I wanted to power through but then I decided it would be smarter to to just remove Flux and try to get Jellyfin up and running manually first. Then I’d be able to codify it in Flux once I was happy with the result. This turned out to be a great solution because I was able to focus on debugging each problem one at a time and it only took an afternoon to get Jellyfin running on my cluster. I’m going to share that process in the rest of this post. In the next post, I’ll hopefully explain how I set up FluxCD to manage my deployments.

NFS

In my last post, I built a NAS with Mergerfs and SnapRAID. Rather than running containers directly on the NAS, I wanted to challenge myself to run my services in a Kubernetes cluster. I also wanted to learn the GitOps tool FluxCD and use Ansible as much as possible.

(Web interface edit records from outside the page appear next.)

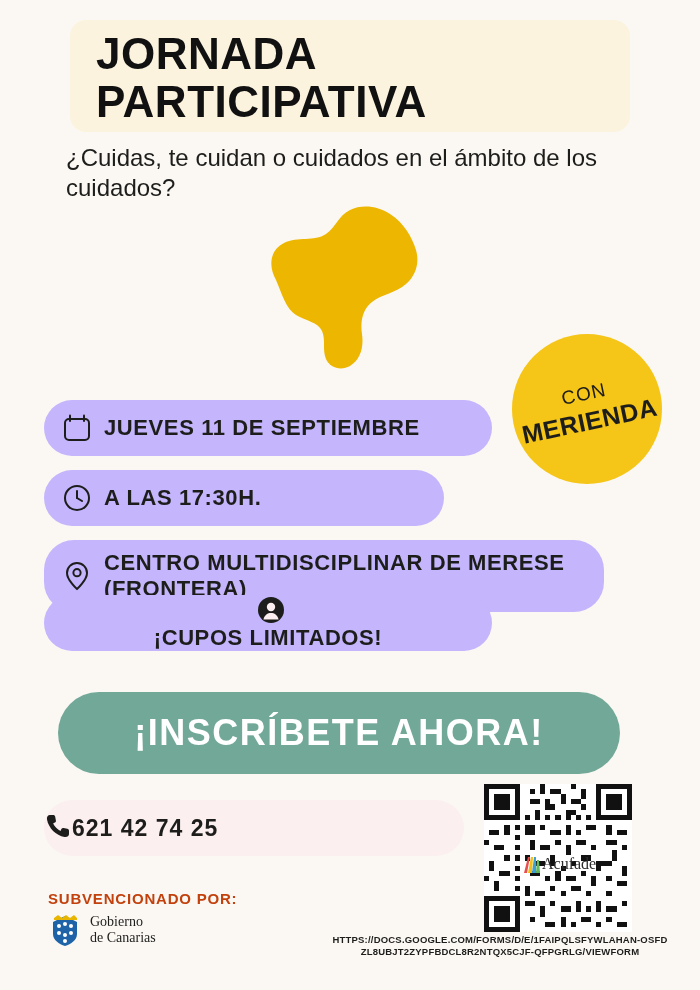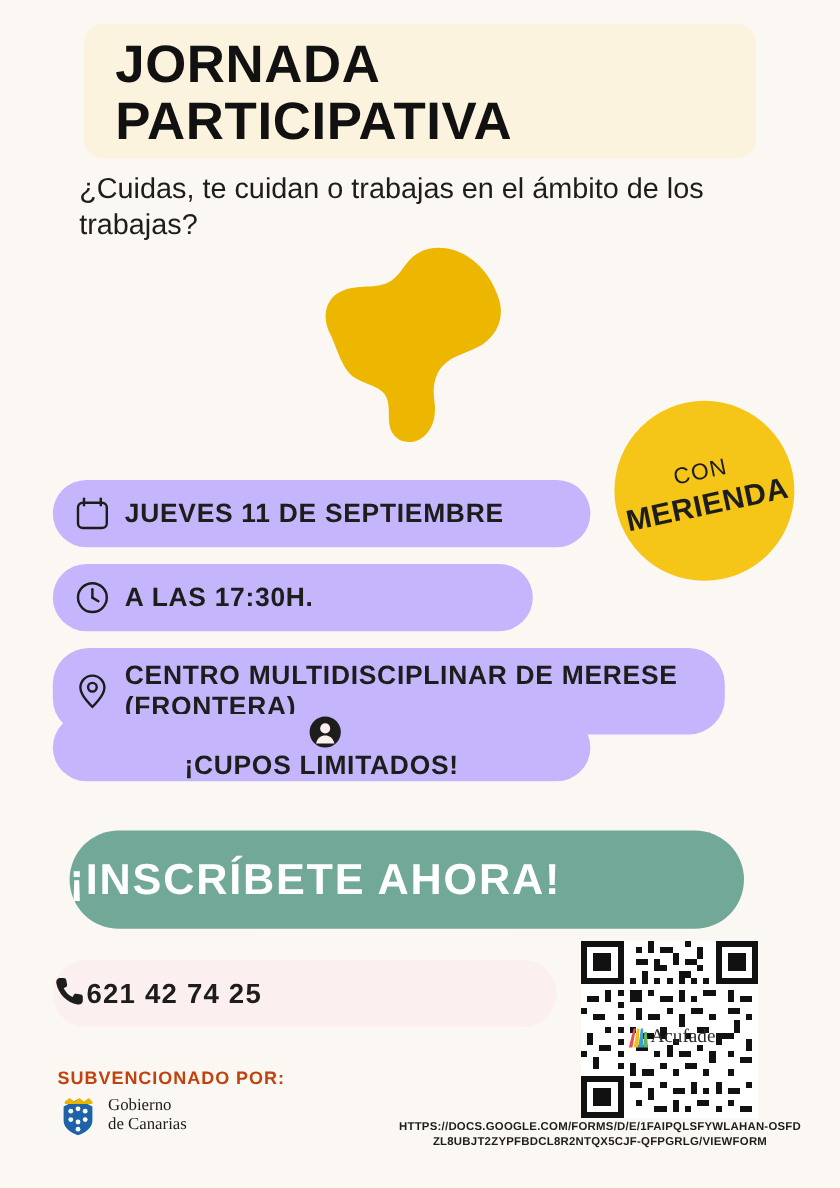--- a/index.html
+++ b/index.html
@@ -237,7 +237,7 @@
     <span class="l2">PARTICIPATIVA</span>
   </div>
 
-  <div class="subtitle">¿Cuidas, te cuidan o trabajas en el ámbito de los trabajas?</div>
+  <div class="subtitle">¿Cuidas, te cuidan o cuidados en el ámbito de los cuidados?</div>
 
   <svg class="island" viewBox="0 0 250 185">
     <path d="M66,92 C58,78 60,62 74,55 C88,48 104,54 116,46 C126,39 128,28 140,22

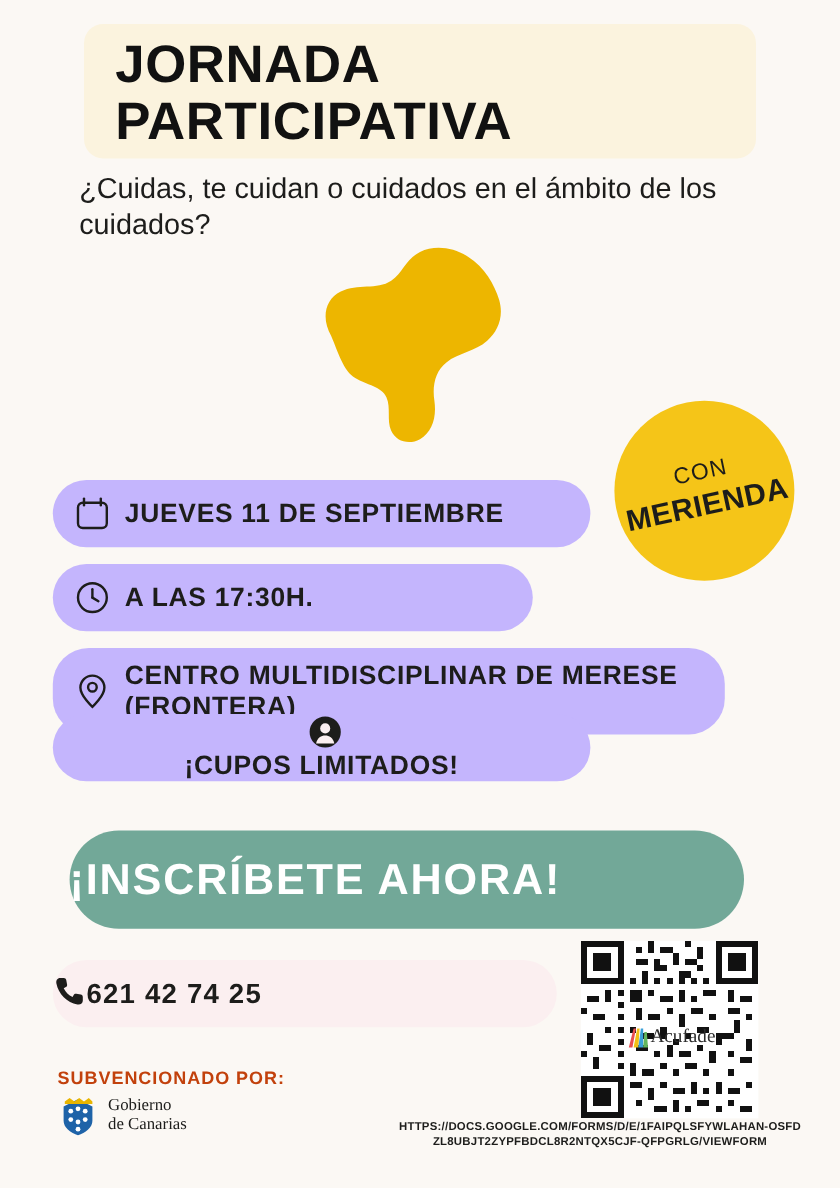--- a/index.html
+++ b/index.html
@@ -138,7 +138,7 @@
     border-radius: 41px;
     display: flex;
     align-items: center;
-    justify-content: flex-start;
+    justify-content: center;
     cursor: pointer;
   }
   .cta-label {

First, I provisioned a k3s cluster using this awesome Ansible playbook. I just followed the quick start guide and it worked like a dream. Then I got the FluxCD controller setup on my cluster and tested it using Flux’s Getting Started guide which was great by the way. Then I used ChatGPT to generate some Kubernetes manifests for Jellyfin {deployment,service,pvc,pv}.yaml files and pushed them to the repo flux was watching.

Where I got stuck


Of course, the manifests weren’t perfect on the first try so debugging was needed. But I had way too many types of things that either broke or could have been the problem that I just couldn’t make progress. The main issue I ran into was that I couldn’t get my nodes to use my NAS as an NFS-backed persistent volume. On top of that, I knew I was doing things wrong with Flux but I didn’t know what they were so I couldn’t eliminate it as a source of errors.

How I solved it


I wanted to power through but then I decided it would be smarter to to just remove Flux and try to get Jellyfin up and running manually first. Then I’d be able to codify it in Flux once I was happy with the result. This turned out to be a great solution because I was able to focus on debugging each problem one at a time and it only took an afternoon to get Jellyfin running on my cluster. I haven’t incorporated Flux yet so I’m going to do that in the very near future.

Key lessons learned


  1. K3S doesn’t ship with an NFS StorageClass out of the box so you have to create your own. There are various ways to do this including helm charts but all I needed was a storageclass.yaml
  2. NFS utilities need to be installed at the Ubuntu level on all three nodes. I hadn’t manually tested if my nodes could mount the NFS share on my NAS. That would have saved me a lot of time.
  3. I can expose containers via a load balancer service rather than an ingress or node port. And that’s what MetalLB is 🤯
  4. You don’t need to create PVs for dynamically provisioned storage like local-path which comes with k3s. You do need to write your own PVs for manually defined storage like my NFS share.
  5. You need to restart pods after you apply changed yaml files.
  6. I used an awesome tool to get some visibility into whether hardware transcoding was taking place or not on the node running my Jellyfin container. I ran apt install intel-gpu-tools and monitored GPU usage with sudo intel_gpu_top.